(PROVIDED ENTRIES Opens)

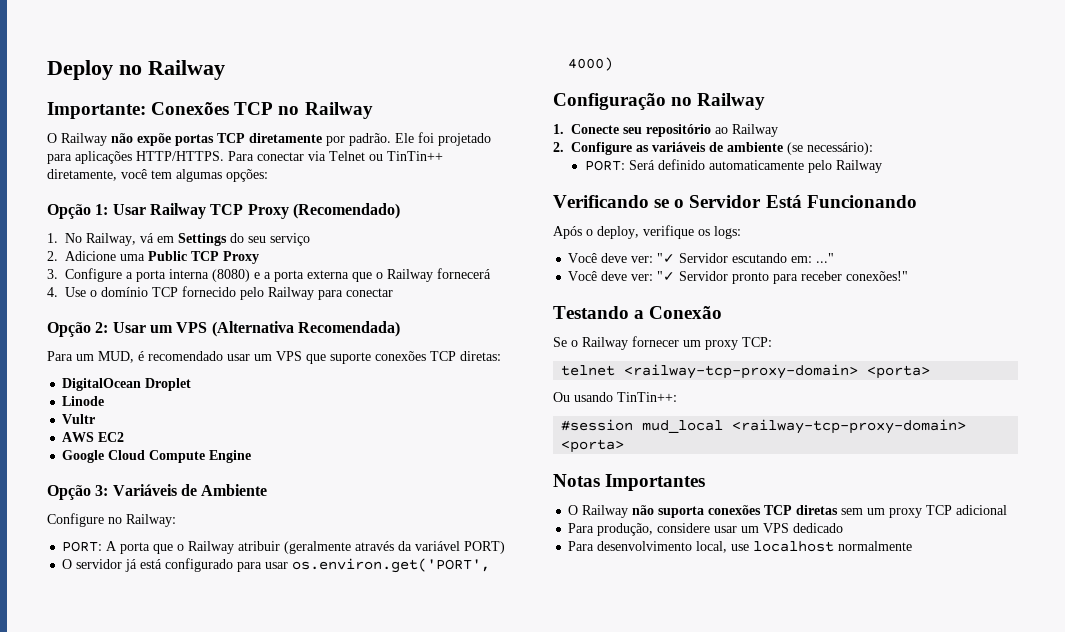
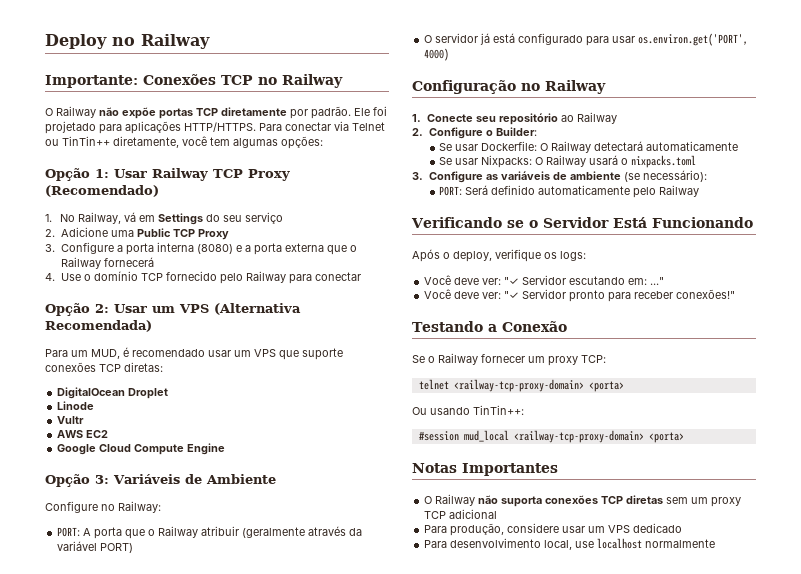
- 2. Configure as variáveis de ambiente (se necessário):
+ 2. Configure o Builder:
+ Se usar Dockerfile: O Railway detectará automaticamente
+ Se usar Nixpacks: O Railway usará o nixpacks.toml
+ 3. Configure as variáveis de ambiente (se necessário):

(PROVIDED ENTRIES Closes)

WORK ORDER. All of the data is to be returned exactly, with no pictures included.

TASK RESULT.
- 2. Configure as variáveis de ambiente (se necessário):
+ 2. Configure o Builder:
+ Se usar Dockerfile: O Railway detectará automaticamente
+ Se usar Nixpacks: O Railway usará o nixpacks.toml
+ 3. Configure as variáveis de ambiente (se necessário):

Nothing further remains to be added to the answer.